This week was vacation week, both in the regular sense and in the sense that I really needed a break from working on the comic.
We spent a couple days out of pocket and out of the office with friends and family indulging in fun and relaxation. Several naps, a game of laser tag, some wizard themed mini golf, a shower that was like a water park, and at least three meals that blew my calorie budget out of the water later, and I was ready to come home and work on some art.
(Look a wizard and laser tag relevant gif!)
But, not my comic art. I needed to work on something different. Really different. I had an art teacher tell me, "Once your passion becomes your job, then it's no longer your passion." And comic making has started to feel a lot like a job. Since I want to avoid that, I decided to switch things up a little bit this week and return to comic making this coming week.
"Once your passion becomes your job, then it's no longer your passion."
So, I pulled out an abstract piece I had started back in August and never finished gold leafing and wrapped that up. Also, the cat helped. Everyone, meet Nox.
I finished the piece and still felt the itch to create. I cracked open my trusty moleskin idea journal and went through the pages where I've jotted down every painting idea I've ever had. I landed on "kind princess gives poor page boy a piece of chocolate."
This particular prompt is from a series of works that I've already started.
I wanted to maintain the look and feel of these pieces, but illustrate a new aspect of a character. In this case, Rosamond. So, I planned to pull in elements such as the branches and similar gold leaf play, while making this piece unique with other elements specific to the content of the work.
I took about an hour and a half to rough out the piece. The good news here is that all of my work drawing out pages cut the time I spent roughing out the work in half! Usually, it takes me between two and a half to three hours to do this. I was shocked, too. Comic-making, kids! It's painful and time consuming but it will make you grow as an artist like mad.

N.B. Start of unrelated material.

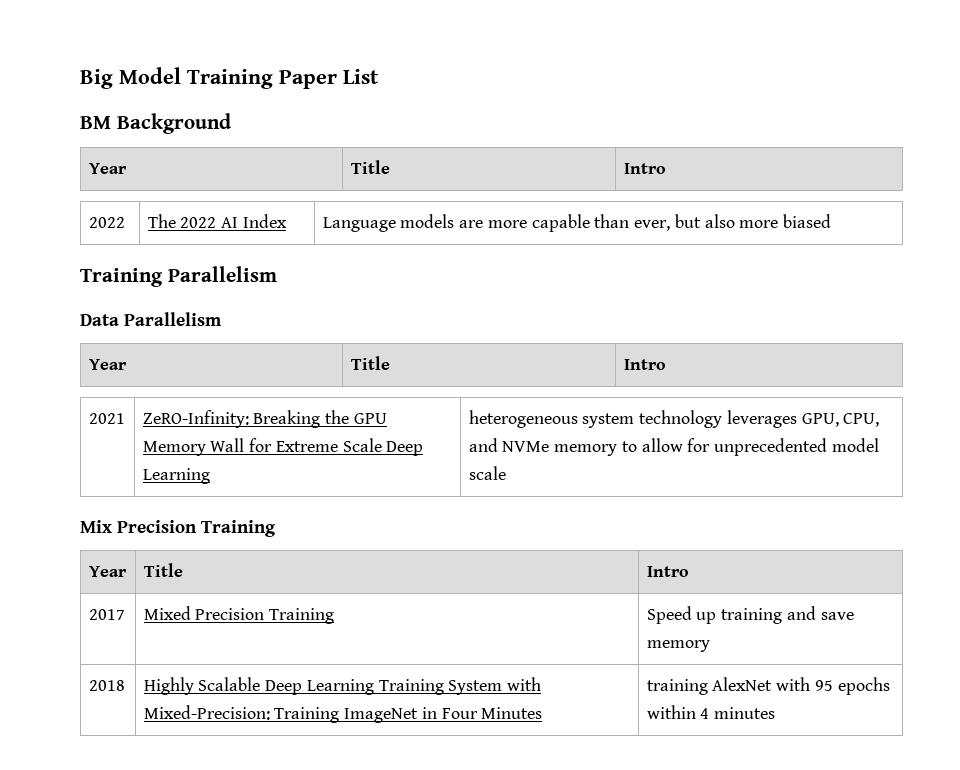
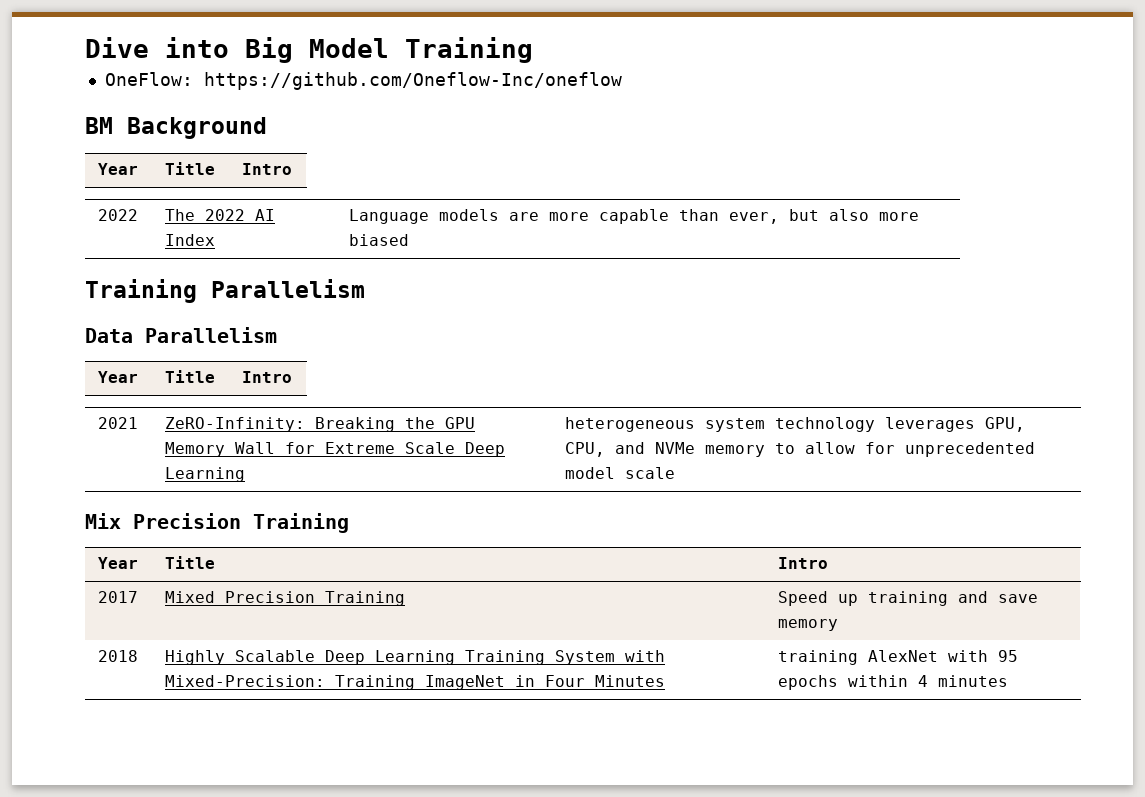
(80, 79) none -> [85,37,229,58] Dive into
[279,69,379,89] Paper List -> [104,72,622,90] // OneFlow: https://github.com/Oneflow-Inc/oneflow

After that, I referenced some of the content of this video by Matt Rhodes, Art Director at Bioware, and his brother again when I began detailing the characters.
The characters should tell the viewer their story just by their attire and demeanor and I really tried to pull that into this piece.
Here is the work step-by-step to where it is now. (Still quite a way to go.)
As the new week unfolds, I'll begin diving into my comic creation again, while also sprinkling in some time spent on this new beauty with the hope that bouncing between projects will keep me fresh for each.
If you find yourself becoming stale on a project, or avoiding working on it all together, perhaps it's time for you to try to freshen up your work by creating something else and returning to your stale project with a new outlook.